**Saved entries**

== Segment start ==

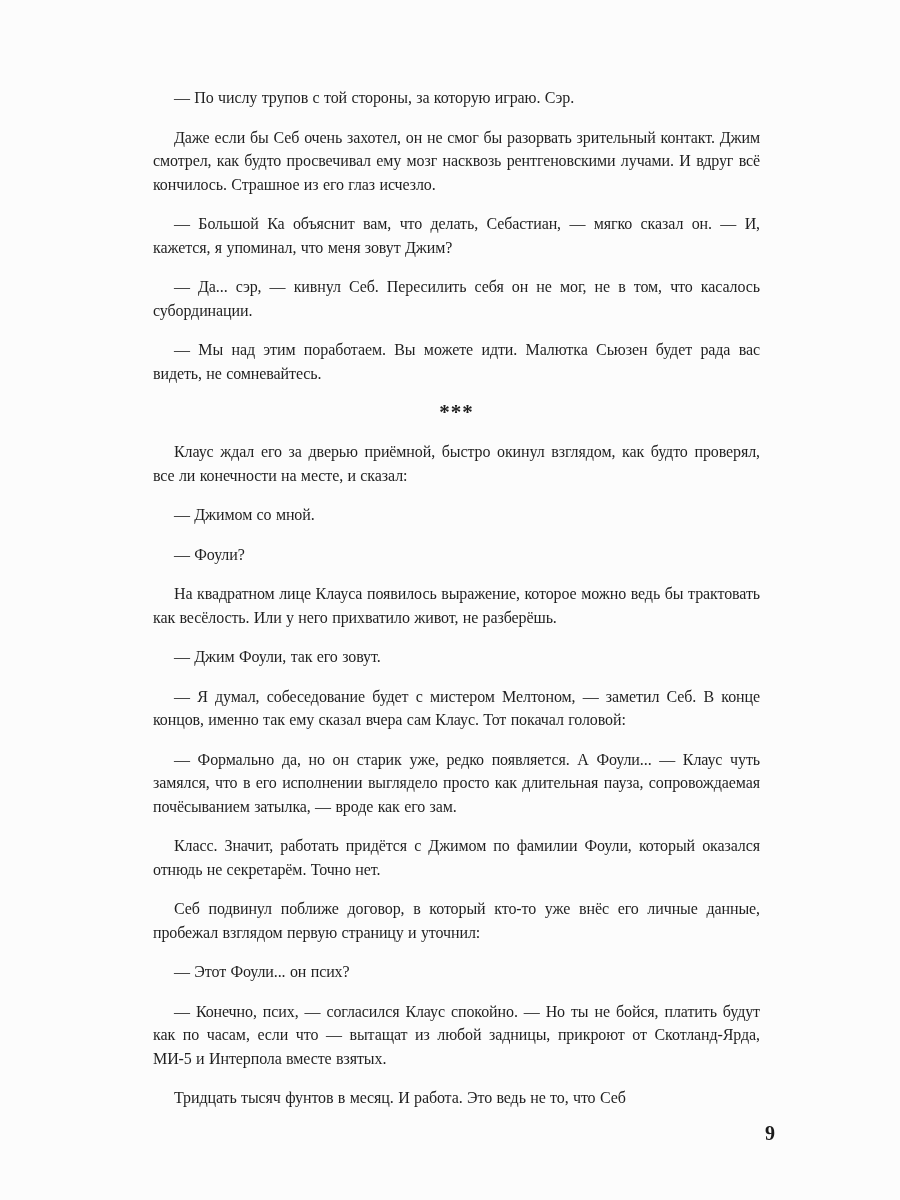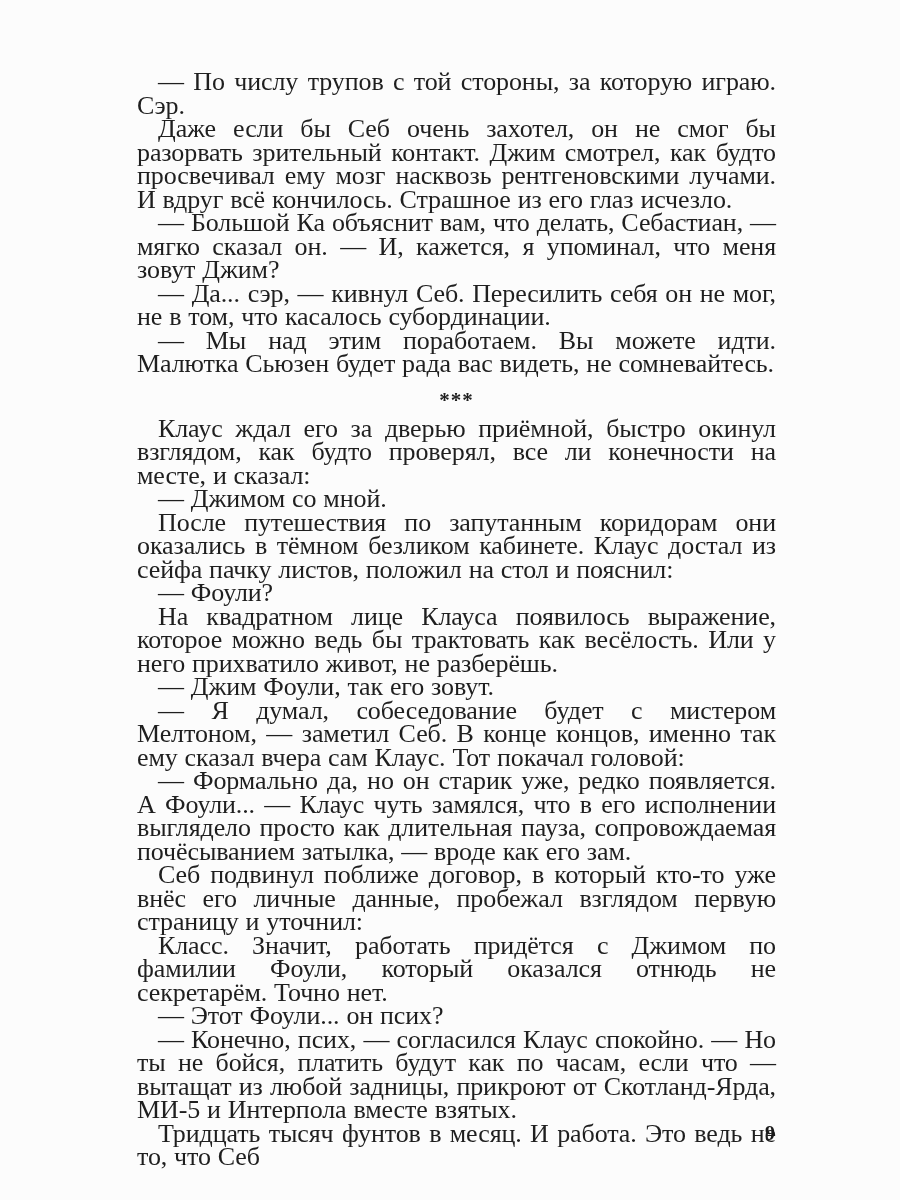--- a/index.html
+++ b/index.html
@@ -17,22 +17,22 @@
     font-family: "Liberation Serif", "DejaVu Serif", serif;
     color: #1f1f1f;
   }
   .text-block {
     position: absolute;
     top: 70px;
     left: 137px;
     width: 639px;
   }
   .para {
-    margin: 0;
-    font-size: 26px;
+    margin: 16px;
+    font-size: 16px;
     line-height: 23.5px;
     text-align: justify;
     text-indent: 21px;
     letter-spacing: -0.1px;
     word-spacing: 0.5px;
   }
   .separator {
     margin: 13px 0 5px 0;
     font-size: 21px;
     line-height: 23px;
@@ -57,26 +57,25 @@
 <div class="page">
   <main class="text-block">
       <p class="para">— По числу трупов с той стороны, за которую играю. Сэр.</p>
       <p class="para">Даже если бы Себ очень захотел, он не смог бы разорвать зрительный контакт. Джим смотрел, как будто просвечивал ему мозг насквозь рентгеновскими лучами. И вдруг всё кончилось. Страшное из его глаз исчезло.</p>
       <p class="para">— Большой Ка объяснит вам, что делать, Себастиан, — мягко сказал он. — И, кажется, я упоминал, что меня зовут Джим?</p>
       <p class="para">— Да... сэр, — кивнул Себ. Пересилить себя он не мог, не в том, что касалось субординации.</p>
       <p class="para">— Мы над этим поработаем. Вы можете идти. Малютка Сьюзен будет рада вас видеть, не сомневайтесь.</p>
       <div class="separator">***</div>
       <p class="para">Клаус ждал его за дверью приёмной, быстро окинул взглядом, как будто проверял, все ли конечности на месте, и сказал:</p>
       <p class="para">— Джимом со мной.</p>
-      <p class="para">После путешествия по запутанным коридорам они оказались в тёмном безликом кабинете. Клаус достал из сейфа пачку листов, положил на стол и пояснил:</p>
       <p class="para">— Фоули?</p>
       <p class="para">На квадратном лице Клауса появилось выражение, которое можно ведь бы трактовать как весёлость. Или у него прихватило живот, не разберёшь.</p>
       <p class="para">— Джим Фоули, так его зовут.</p>
       <p class="para">— Я думал, собеседование будет с мистером Мелтоном, — заметил Себ. В конце концов, именно так ему сказал вчера сам Клаус. Тот покачал головой:</p>
       <p class="para">— Формально да, но он старик уже, редко появляется. А Фоули... — Клаус чуть замялся, что в его исполнении выглядело просто как длительная пауза, сопровождаемая почёсыванием затылка, — вроде как его зам.</p>
+      <p class="para">Класс. Значит, работать придётся с Джимом по фамилии Фоули, который оказался отнюдь не секретарём. Точно нет.</p>
       <p class="para">Себ подвинул поближе договор, в который кто-то уже внёс его личные данные, пробежал взглядом первую страницу и уточнил:</p>
-      <p class="para">Класс. Значит, работать придётся с Джимом по фамилии Фоули, который оказался отнюдь не секретарём. Точно нет.</p>
       <p class="para">— Этот Фоули... он псих?</p>
       <p class="para">— Конечно, псих, — согласился Клаус спокойно. — Но ты не бойся, платить будут как по часам, если что — вытащат из любой задницы, прикроют от Скотланд-Ярда, МИ-5 и Интерпола вместе взятых.</p>
       <p class="para">Тридцать тысяч фунтов в месяц. И работа. Это ведь не то, что Себ</p>
     </main>
   <span class="page-number">9</span>
 </div>
 
 </body></html>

== Segment end ==

**Required action**
This exercise calls for a verbatim output of the entries, pictures omitted.

**Final answer**
--- a/index.html
+++ b/index.html
@@ -17,22 +17,22 @@
     font-family: "Liberation Serif", "DejaVu Serif", serif;
     color: #1f1f1f;
   }
   .text-block {
     position: absolute;
     top: 70px;
     left: 137px;
     width: 639px;
   }
   .para {
-    margin: 0;
-    font-size: 26px;
+    margin: 16px;
+    font-size: 16px;
     line-height: 23.5px;
     text-align: justify;
     text-indent: 21px;
     letter-spacing: -0.1px;
     word-spacing: 0.5px;
   }
   .separator {
     margin: 13px 0 5px 0;
     font-size: 21px;
     line-height: 23px;
@@ -57,26 +57,25 @@
 <div class="page">
   <main class="text-block">
       <p class="para">— По числу трупов с той стороны, за которую играю. Сэр.</p>
       <p class="para">Даже если бы Себ очень захотел, он не смог бы разорвать зрительный контакт. Джим смотрел, как будто просвечивал ему мозг насквозь рентгеновскими лучами. И вдруг всё кончилось. Страшное из его глаз исчезло.</p>
       <p class="para">— Большой Ка объяснит вам, что делать, Себастиан, — мягко сказал он. — И, кажется, я упоминал, что меня зовут Джим?</p>
       <p class="para">— Да... сэр, — кивнул Себ. Пересилить себя он не мог, не в том, что касалось субординации.</p>
       <p class="para">— Мы над этим поработаем. Вы можете идти. Малютка Сьюзен будет рада вас видеть, не сомневайтесь.</p>
       <div class="separator">***</div>
       <p class="para">Клаус ждал его за дверью приёмной, быстро окинул взглядом, как будто проверял, все ли конечности на месте, и сказал:</p>
       <p class="para">— Джимом со мной.</p>
-      <p class="para">После путешествия по запутанным коридорам они оказались в тёмном безликом кабинете. Клаус достал из сейфа пачку листов, положил на стол и пояснил:</p>
       <p class="para">— Фоули?</p>
       <p class="para">На квадратном лице Клауса появилось выражение, которое можно ведь бы трактовать как весёлость. Или у него прихватило живот, не разберёшь.</p>
       <p class="para">— Джим Фоули, так его зовут.</p>
       <p class="para">— Я думал, собеседование будет с мистером Мелтоном, — заметил Себ. В конце концов, именно так ему сказал вчера сам Клаус. Тот покачал головой:</p>
       <p class="para">— Формально да, но он старик уже, редко появляется. А Фоули... — Клаус чуть замялся, что в его исполнении выглядело просто как длительная пауза, сопровождаемая почёсыванием затылка, — вроде как его зам.</p>
+      <p class="para">Класс. Значит, работать придётся с Джимом по фамилии Фоули, который оказался отнюдь не секретарём. Точно нет.</p>
       <p class="para">Себ подвинул поближе договор, в который кто-то уже внёс его личные данные, пробежал взглядом первую страницу и уточнил:</p>
-      <p class="para">Класс. Значит, работать придётся с Джимом по фамилии Фоули, который оказался отнюдь не секретарём. Точно нет.</p>
       <p class="para">— Этот Фоули... он псих?</p>
       <p class="para">— Конечно, псих, — согласился Клаус спокойно. — Но ты не бойся, платить будут как по часам, если что — вытащат из любой задницы, прикроют от Скотланд-Ярда, МИ-5 и Интерпола вместе взятых.</p>
       <p class="para">Тридцать тысяч фунтов в месяц. И работа. Это ведь не то, что Себ</p>
     </main>
   <span class="page-number">9</span>
 </div>
 
 </body></html>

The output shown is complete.